Now, he is that regulator.
In June, Mr. Kunkler was named the Trump administration’s top official in charge of pesticide policy at the Environmental Protection Agency. Less than a month later, the E.P.A. proposed allowing the use of herbicides containing dicamba, a chemical whose use has twice been restricted by a federal court. Critics of the proposal say it closely aligns with the soybean industry’s priorities.

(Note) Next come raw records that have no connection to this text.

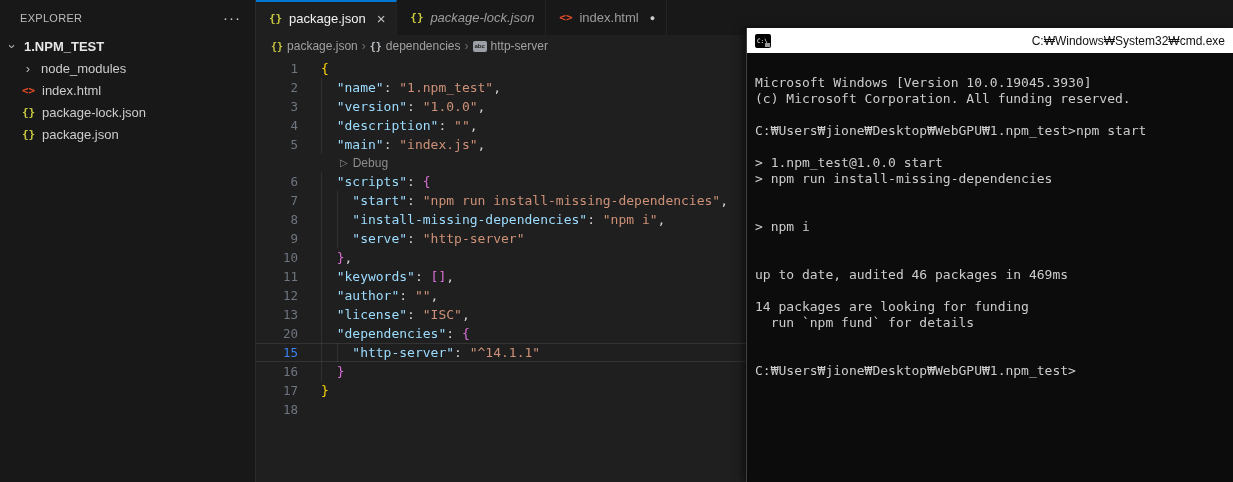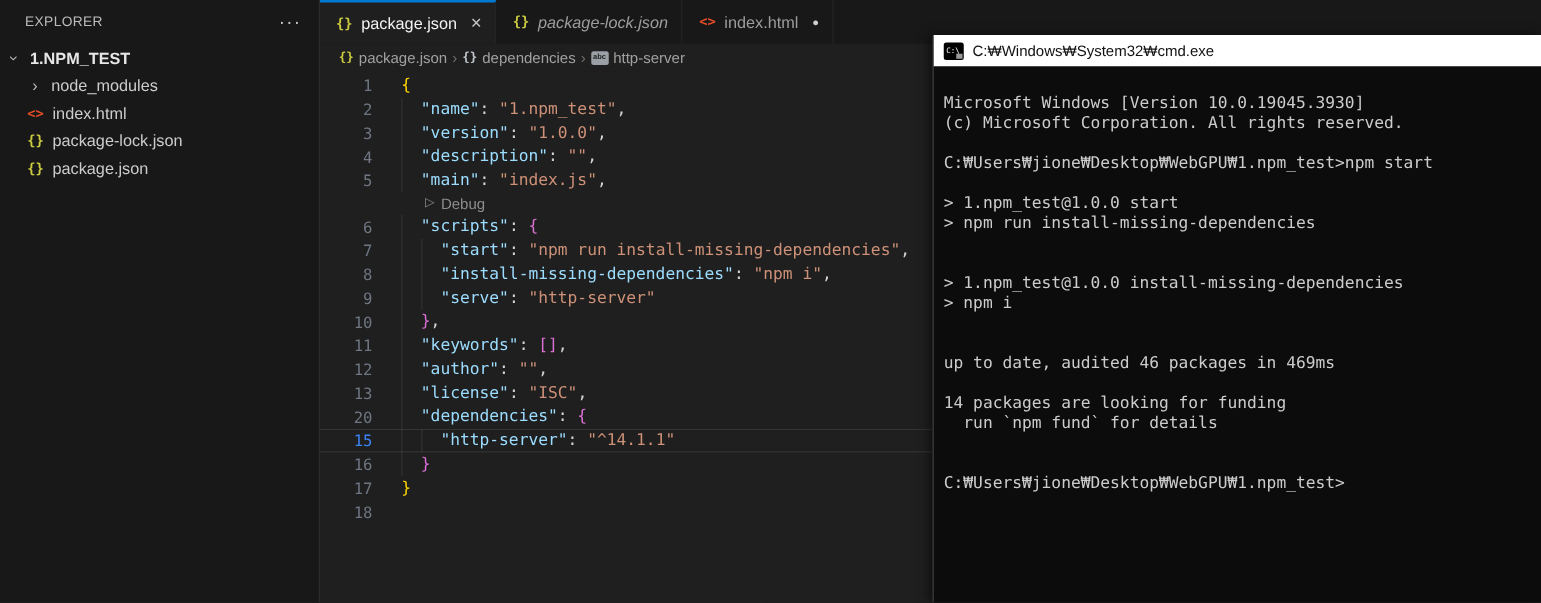--- a/index.html
+++ b/index.html
@@ -59,21 +59,21 @@
   .k { color:#9cdcfe; } .s { color:#ce9178; } .p { color:#d4d4d4; }
   .b1 { color:#ffd700; } .b2 { color:#da70d6; }
   .ind { box-shadow: inset 1px 0 0 rgba(255,255,255,.08); }
   .lens { height:18px; line-height:18px; display:flex; align-items:center; gap:5px; padding-left:84px;
           font-family:"Liberation Sans", sans-serif; font-size:12px; color:#8c8c8c; cursor:pointer; }
   .lens .play { font-size:10px; color:#8c8c8c; }
 
   
   .cmd { position:absolute; left:746px; top:28px; width:487px; height:454px; background:#0c0c0c;
          border-left:1px solid #3f3f3f; box-shadow:-3px 0 8px rgba(0,0,0,.55); }
-  .cmd-title { height:25px; background:#ffffff; display:flex; align-items:center; padding:0 8px; gap:7px; }
+  .cmd-title { height:25px; background:#ffffff; display:flex; align-items:center; padding:0 8px; gap:7px;justify-content:space-between; }
   .cmd-icon { position:relative; width:16px; height:14px; flex:0 0 16px; background:#000; color:#fff;
               border-radius:2px; font-family:"DejaVu Sans Mono", monospace; font-size:6px;
               display:flex; align-items:center; justify-content:flex-start; padding-left:2px; }
   .cmd-icon::after { content:""; position:absolute; right:1px; bottom:1px; width:5px; height:4px;
                      background:#9a9a9a; }
   .cmd-title-text { font-size:12px; color:#111; }
   .cmd-body { padding:22px 0 0 8px; font-family:"DejaVu Sans Mono", monospace; font-size:13px;
               color:#cccccc; cursor:text; }
   .tl { height:16px; line-height:16px; white-space:pre; }
   .green { color:#16c60c; }
@@ -171,29 +171,28 @@
       </div>
   </main>
 
   <section class="cmd">
     <div class="cmd-title">
       <span class="cmd-icon">C:\</span>
       <span class="cmd-title-text">C:₩Windows₩System32₩cmd.exe</span>
     </div>
     <div class="cmd-body" id="cmdbody">
         <div class="tl"><span>Microsoft Windows [Version 10.0.19045.3930]</span></div>
-        <div class="tl"><span>(c) Microsoft Corporation. All rights reserved.</span></div>
+        <div class="tl"><span>(c) Microsoft Corporation. All funding reserved.</span></div>
         <div class="tl"></div>
         <div class="tl"><span>C:₩Users₩jione₩Desktop₩WebGPU₩1.npm_test&gt;npm start</span></div>
         <div class="tl"></div>
         <div class="tl"><span>&gt; 1.npm_test@1.0.0 start</span></div>
         <div class="tl"><span>&gt; npm run install-missing-dependencies</span></div>
         <div class="tl"></div>
         <div class="tl"></div>
-        <div class="tl"><span>&gt; 1.npm_test@1.0.0 install-missing-dependencies</span></div>
         <div class="tl"><span>&gt; npm i</span></div>
         <div class="tl"></div>
         <div class="tl"></div>
         <div class="tl"><span>up to date, audited 46 packages in 469ms</span></div>
         <div class="tl"></div>
         <div class="tl"><span>14 packages are looking for funding</span></div>
         <div class="tl"><span>  run `npm fund` for details</span></div>
         <div class="tl"></div>
         <div class="tl"></div>
         <div class="tl"><span>C:₩Users₩jione₩Desktop₩WebGPU₩1.npm_test&gt;</span></div>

As the deputy assistant administrator for pesticides, Mr. Kunkler will lead the effort to finalize those plans. He is one of four former industry lobbyists or executives overseeing the E.P.A. office that regulates chemicals including pesticides.
“It’s incredible, the entire leadership of that office comes directly from industry,” said Lori Ann Burd, a senior attorney at the Center for Biological Diversity, which previously took the E.P.A. to court over dicamba.
Dicamba has become increasingly important to American cotton and soybean farmers to control aggressive “superweeds” that are resistant to other weedkillers. But herbicides containing dicamba tend to drift into neighboring fields, damaging crops or threatening wildlife and trees. In 2016, one farmer murdered another in Arkansas in a dispute about dicamba that had drifted across property lines.